Diese Wählergemeinschaften haben die Zielsetzung, Mitbürgerinnen und Mitbürger, die sich keiner Partei anschließen wollen, am politischen Geschehen, speziell in der Kommunalpolitik, mitwirken zu
lassen.
Diese Freien Wählergemeinschaften haben in vielen kommunalen Gremien eine tragende Stellung eingenommen.

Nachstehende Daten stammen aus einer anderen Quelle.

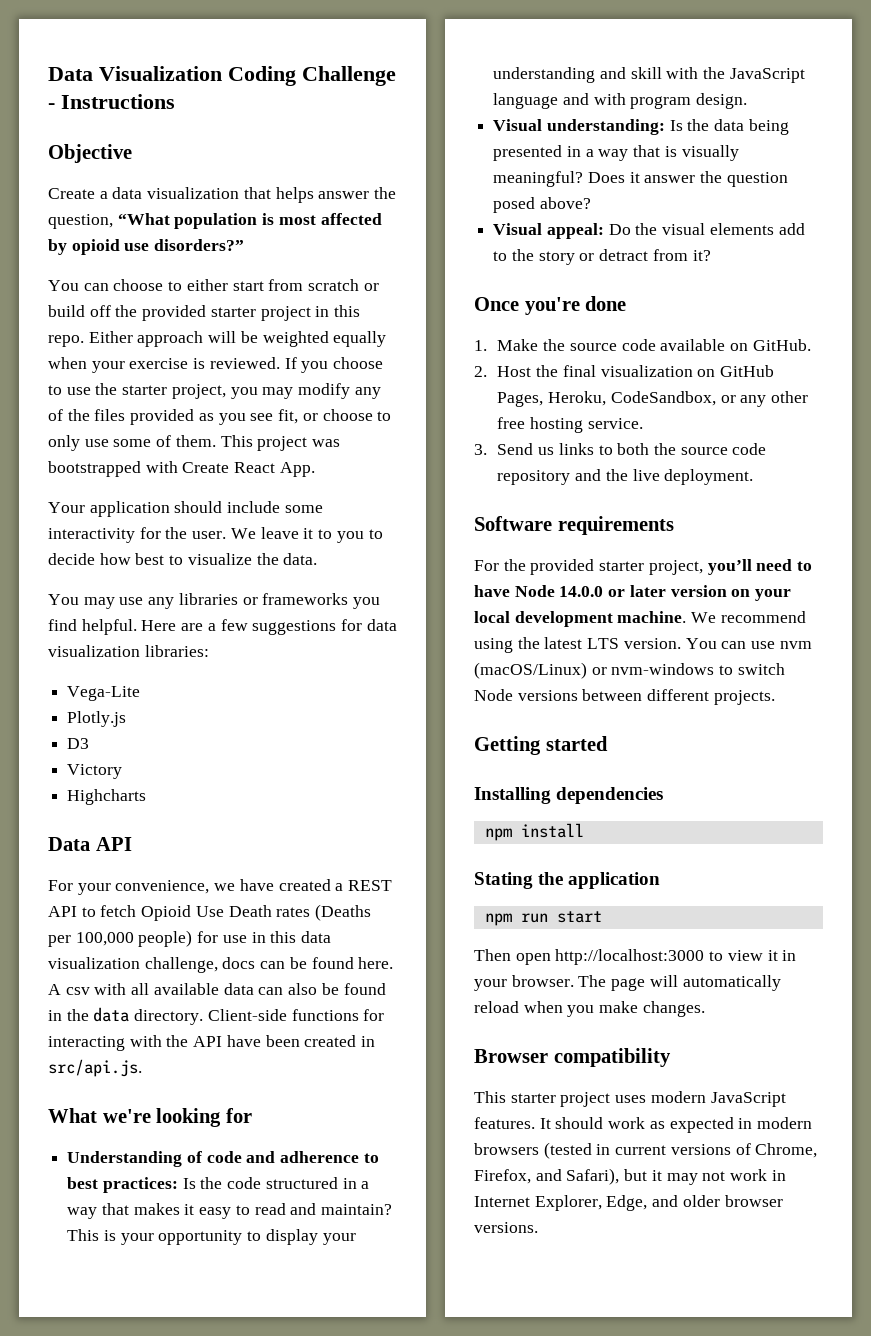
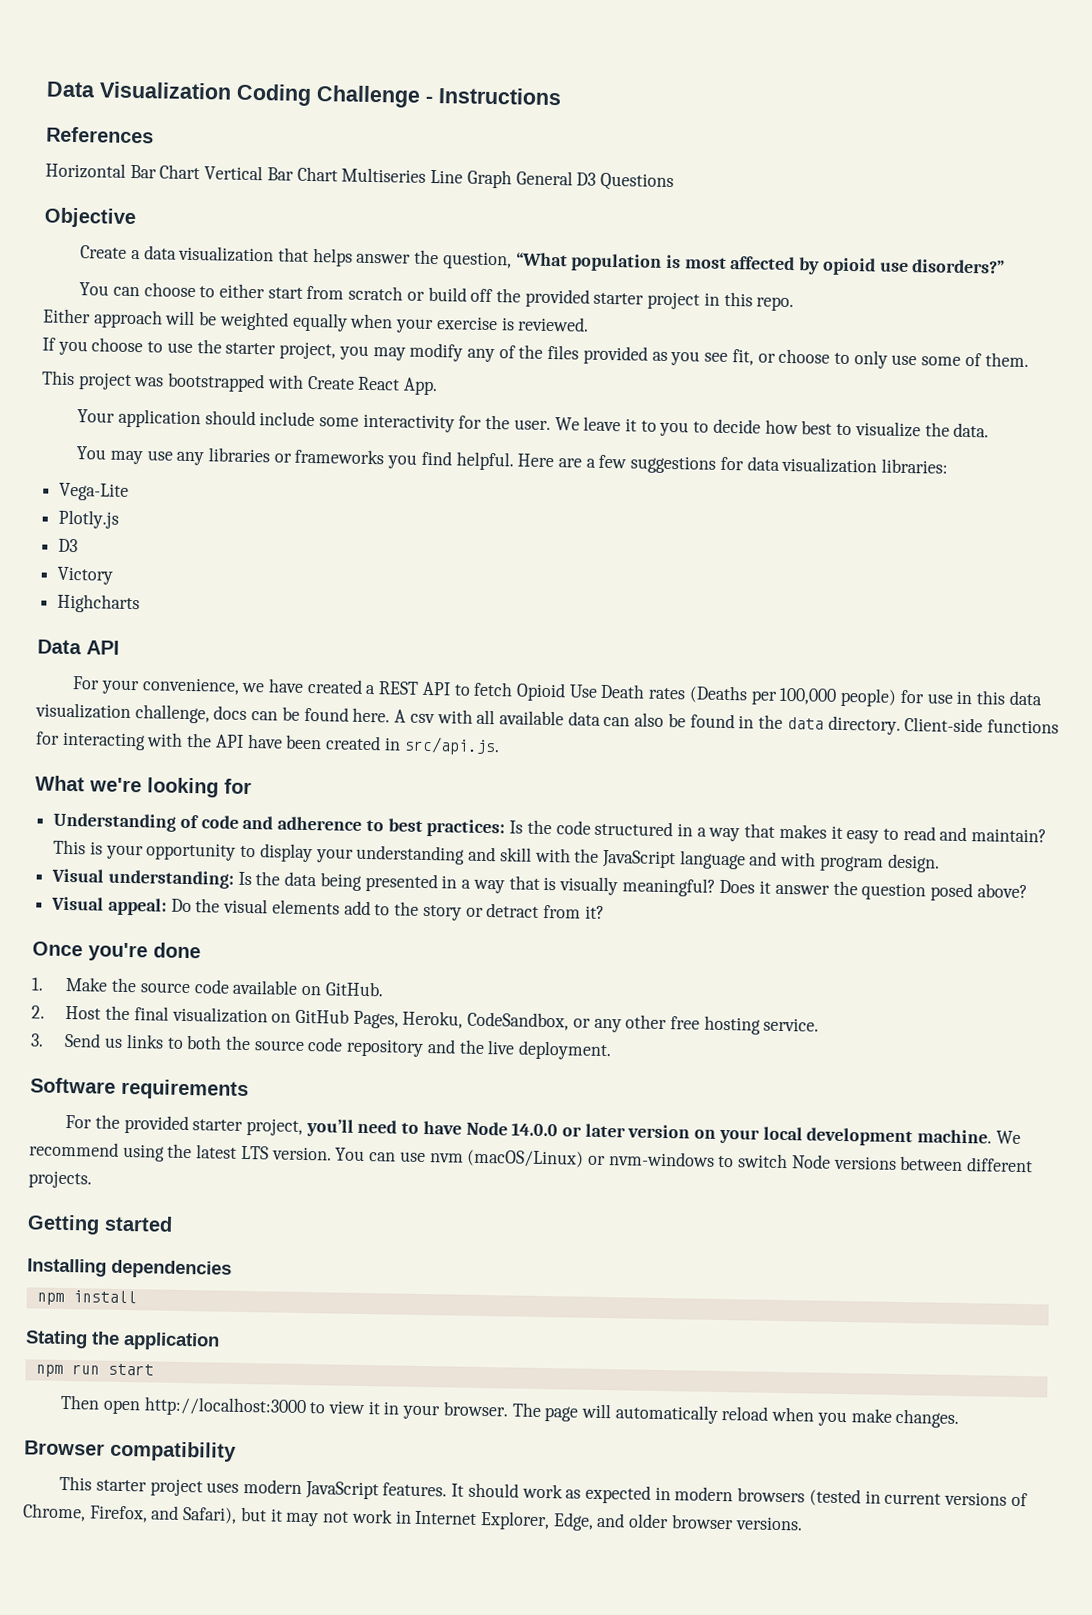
+ References
+ Horizontal Bar Chart Vertical Bar Chart Multiseries Line Graph General D3 Questions
- You can choose to either start from scratch or build off the provided starter project in this repo. Either approach will be weighted equally when your exercise is reviewed. If you choose to use the starter project, you may modify any of the files provided as you see fit, or choose to only use some of them. This project was bootstrapped with Create React App.
+ You can choose to either start from scratch or build off the provided starter project in this repo.
+ Either approach will be weighted equally when your exercise is reviewed.
+ If you choose to use the starter project, you may modify any of the files provided as you see fit, or choose to only use some of them.
+ This project was bootstrapped with Create React App.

Die Gründung einer Freien Wählergemeinschaft im Hammelburg erfolgte 1951 unter dem Namen "Christlicher Heimatblock". Bereits 1952 kandidierten dessen Mitglieder bei Stadt- und Kreistagswahlen.
Im Jahr 1956 wurde der Name "Christlicher Heimatblock" in den Namen "Christlicher Bürgerblock CBB" umgewandelt.
Seit diesem Zeitpunkt haben sich immer wieder bei den Kommunalwahlen engagierte Männer und Frauen des Christlichen Bürgerblock (CBB) als Stadträte bzw. Kreisräte zur Verfügung gestellt.
Persönlichkeiten des Christlichen Bürgerblock (CBB) wurden immer wieder in die höchsten kommunalen Gremien gewählt.
So 1970 Dr. Jörg Oschmann zum Landrat des Landkreises Hammelburg. 1957 und 1960 Dr. Heinz Mayer, 1990 und 1996 Arnold Zeller zum Bürgermeister der Stadt Hammelburg.
2024 trat der Christliche Bürgerblock (CBB), nach einer ausserordentlichen Mitgliederversammlung, aus dem Landesverband
der Freien Wähler Bayern (FW) aus.
Seit seiner Gründung ist der Christliche Bürgerblock (CBB) seinen Zielen treu geblieben - Seine Hauptaufgabe sieht er darin, sachbezogene, nicht auf Parteiideologie und Gruppenegoismus ausgerichtete
Kommunalpolitik zu betreiben. Er versteht sich als Ausgleich und Mittler zwischen den Parteiblöcken. Er wahrt völlige Neutralität und ist nur dem Wohle des Bürgers verpflichtet.